Every line holding "text" should be copied from the records below.

[Items from a dataset]
****************

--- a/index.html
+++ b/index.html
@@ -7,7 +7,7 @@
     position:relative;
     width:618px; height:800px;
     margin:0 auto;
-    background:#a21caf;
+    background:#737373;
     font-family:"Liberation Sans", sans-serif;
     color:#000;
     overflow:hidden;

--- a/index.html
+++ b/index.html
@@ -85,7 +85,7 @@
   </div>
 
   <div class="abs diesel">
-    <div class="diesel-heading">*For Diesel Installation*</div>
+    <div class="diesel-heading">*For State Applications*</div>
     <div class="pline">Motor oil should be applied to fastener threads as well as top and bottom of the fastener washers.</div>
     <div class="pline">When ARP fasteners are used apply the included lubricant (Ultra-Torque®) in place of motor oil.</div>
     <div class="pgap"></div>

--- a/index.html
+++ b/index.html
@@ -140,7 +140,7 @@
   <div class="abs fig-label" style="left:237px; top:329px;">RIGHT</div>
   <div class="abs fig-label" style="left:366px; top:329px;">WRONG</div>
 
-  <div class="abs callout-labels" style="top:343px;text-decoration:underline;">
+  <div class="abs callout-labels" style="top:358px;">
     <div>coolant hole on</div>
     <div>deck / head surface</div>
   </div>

****************

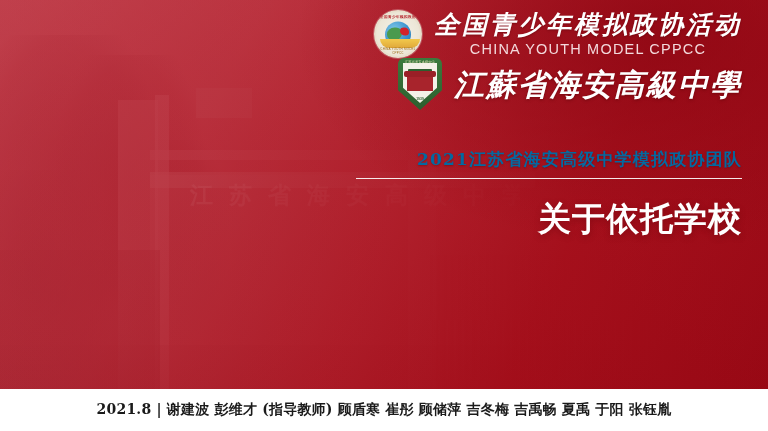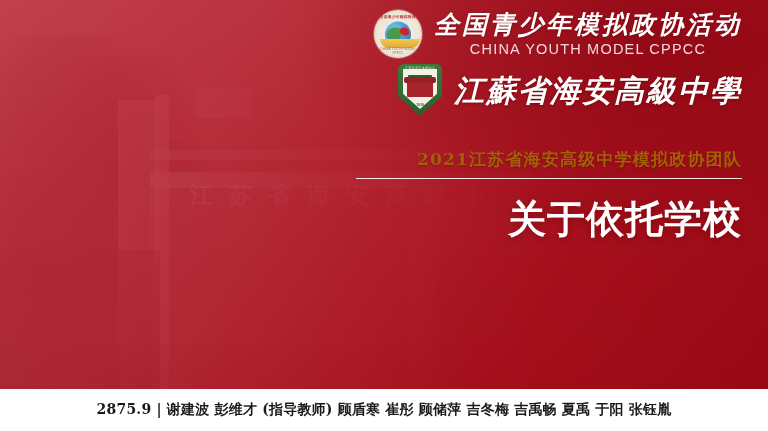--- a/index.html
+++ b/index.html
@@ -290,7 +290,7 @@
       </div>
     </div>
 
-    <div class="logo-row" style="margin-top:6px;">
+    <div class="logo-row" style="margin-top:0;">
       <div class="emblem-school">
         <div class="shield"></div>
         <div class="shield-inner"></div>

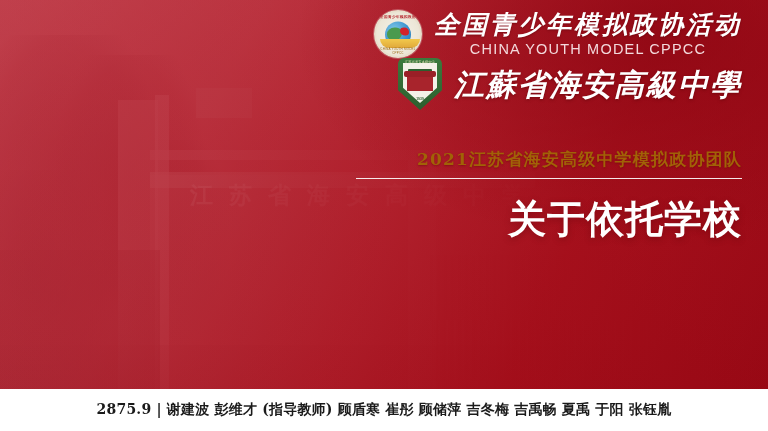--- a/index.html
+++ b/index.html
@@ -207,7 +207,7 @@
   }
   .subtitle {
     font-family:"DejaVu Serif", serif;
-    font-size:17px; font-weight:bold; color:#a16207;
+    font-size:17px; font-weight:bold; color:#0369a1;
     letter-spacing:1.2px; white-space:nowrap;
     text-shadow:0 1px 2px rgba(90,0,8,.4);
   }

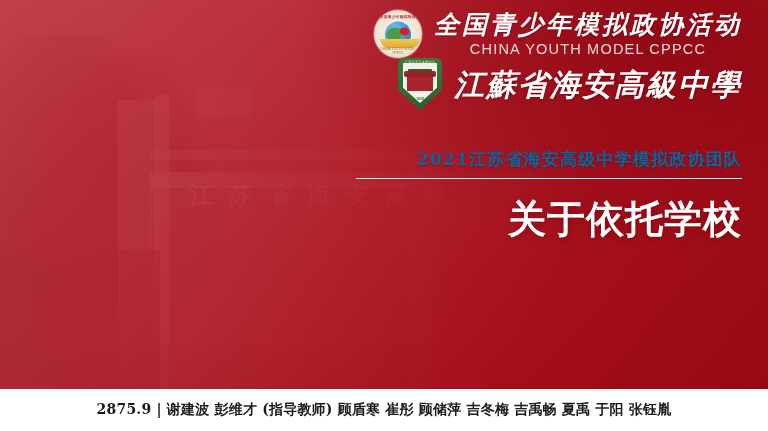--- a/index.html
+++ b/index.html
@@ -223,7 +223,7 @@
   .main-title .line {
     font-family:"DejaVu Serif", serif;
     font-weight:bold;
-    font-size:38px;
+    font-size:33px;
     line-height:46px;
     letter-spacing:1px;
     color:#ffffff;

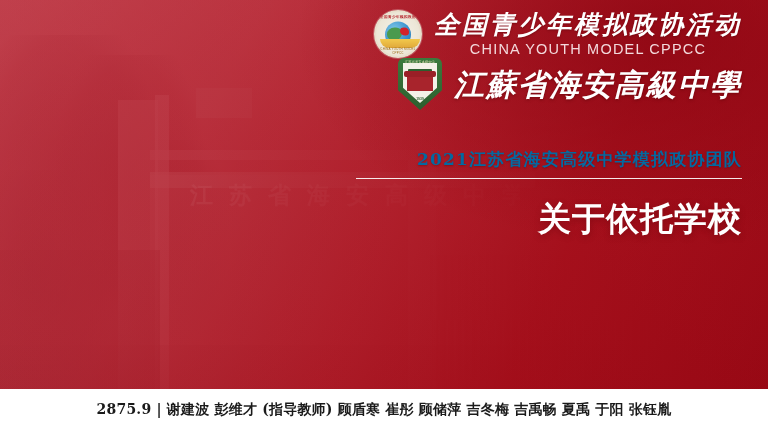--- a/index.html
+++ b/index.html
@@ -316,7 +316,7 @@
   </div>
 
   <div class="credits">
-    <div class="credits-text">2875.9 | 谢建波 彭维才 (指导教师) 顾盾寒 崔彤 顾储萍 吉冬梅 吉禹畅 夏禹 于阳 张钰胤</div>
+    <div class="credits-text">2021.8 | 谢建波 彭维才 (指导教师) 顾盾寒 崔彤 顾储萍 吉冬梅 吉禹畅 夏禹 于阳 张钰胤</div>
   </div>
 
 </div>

****************

» **ANSWER SPACE**
-  <div class="abs callout-labels" style="top:343px;text-decoration:underline;">
     text-shadow:0 1px 2px rgba(90,0,8,.4);
-    <div class="credits-text">2875.9 | 谢建波 彭维才 (指导教师) 顾盾寒 崔彤 顾储萍 吉冬梅 吉禹畅 夏禹 于阳 张钰胤</div>
+    <div class="credits-text">2021.8 | 谢建波 彭维才 (指导教师) 顾盾寒 崔彤 顾储萍 吉冬梅 吉禹畅 夏禹 于阳 张钰胤</div>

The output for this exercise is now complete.